As music teacher Toby Lambert and student Jared Hopkins led the next song, “Lean on Me,” on piano and guitar, Principal Mary McMahon and school safety officer Eugene Parson joined Zagyva on the makeshift stage. With each song — “You Raise Me Up” by Josh Groban, “Budapest” by George Ezra, “Ends of the Earth” by Lord Huron and “I Lived” by OneRepublic — a new group of students and teachers embraced Zagyva and sang with him.

“We love you Mr. Zagyva!” a few students shouted.

This school year would have marked Zagyva’s 10th with Colony Middle, if not for the return of stage 4 kidney cancer this past spring. Initially diagnosed in 2012, Zagyva thought he was in the clear this January, when all his tests came back negative. Then, after a snowmachine trip over spring break, he said, he began to feel pain around his pelvis. For weeks he dismissed it as simply soreness, only to find at the end of May that the cancer had not only returned, but metastasized.

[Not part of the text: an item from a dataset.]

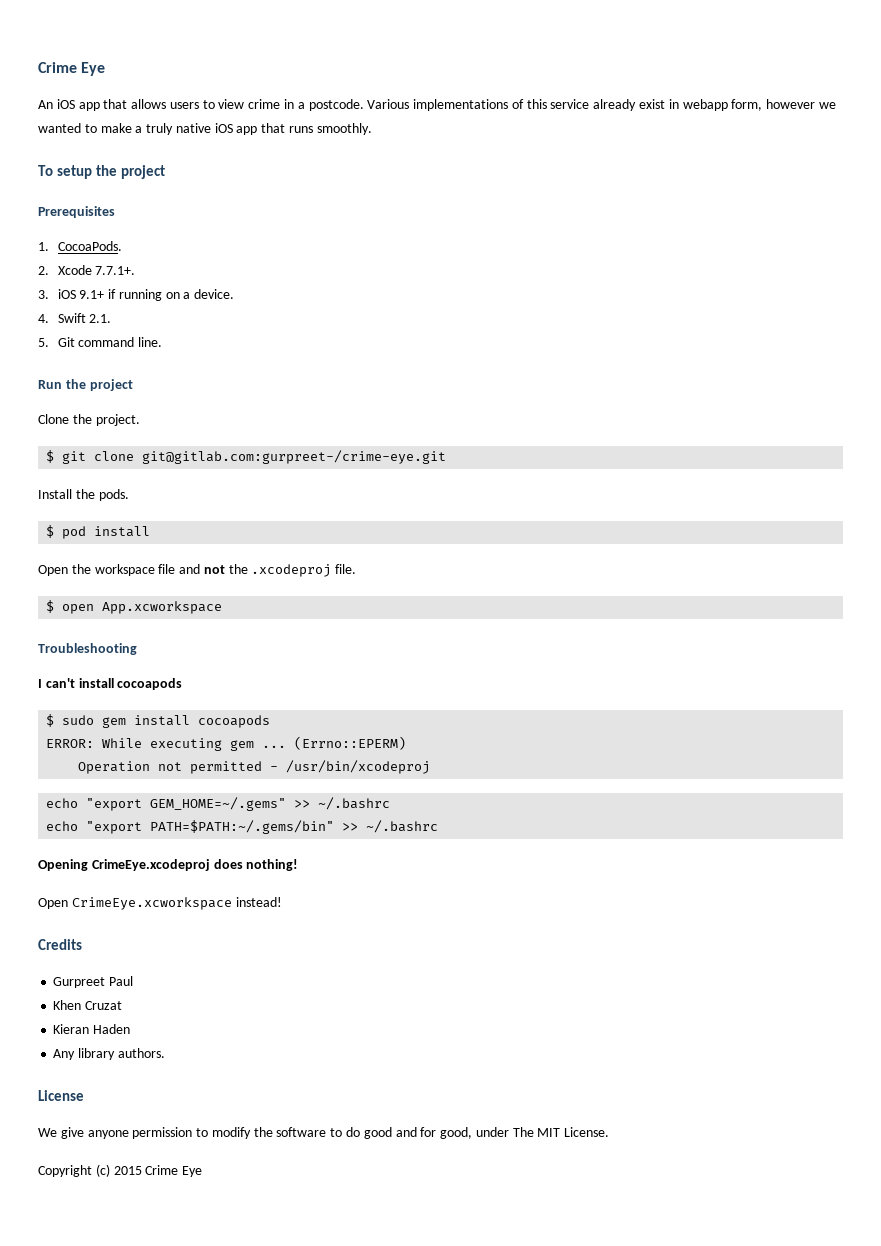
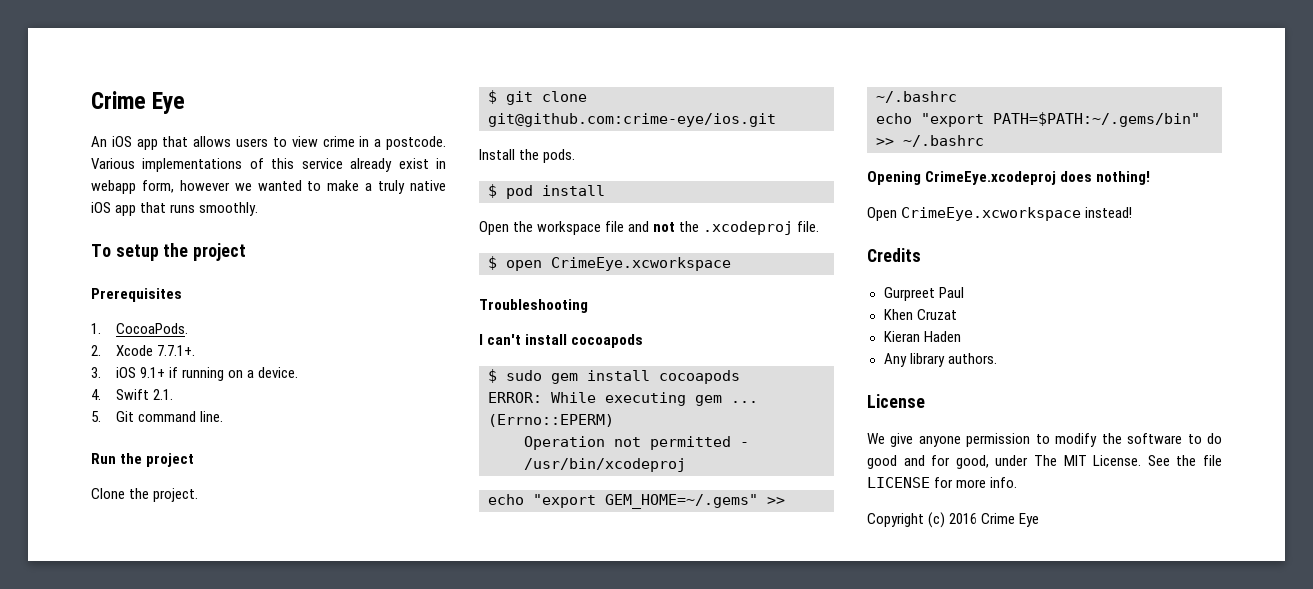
[142,450,447,464] git@gitlab.com:gurpreet-/crime-eye.git -> [488,113,776,127] git@github.com:crime-eye/ios.git
[102,601,223,614] App.xcworkspace -> [551,257,731,271] CrimeEye.xcworkspace
(610, 1132) none -> [1147,455,1222,466] [867,477,1018,488] See the file LICENSE for more info.
[113,1166,142,1175] 2015 -> [949,513,978,524] 2016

“It was as if he dodged the bullet and then all of a sudden it was back,” said Zagyva’s friend, Steve Young, a language arts teacher at Colony Middle.

Fellow friend and teacher Tricia Kenney remembered how she and her husband, John Cox — who also taught with Zagyva — felt when they first heard the news.

“It was heartbreaking,” she said.

Chemotherapy has kept Zagyva from teaching as a full-time employee, but it hasn’t been able to keep him from showing up at Colony Middle to tutor, supervise and just hang out with students. “Kevin is authentic,” Kenney said. “He is real, he is genuine and compassionate, and he gives the real him to everybody.”

Cox said he’s witnessed that, too, in Zagyva’s interaction with students, as of late.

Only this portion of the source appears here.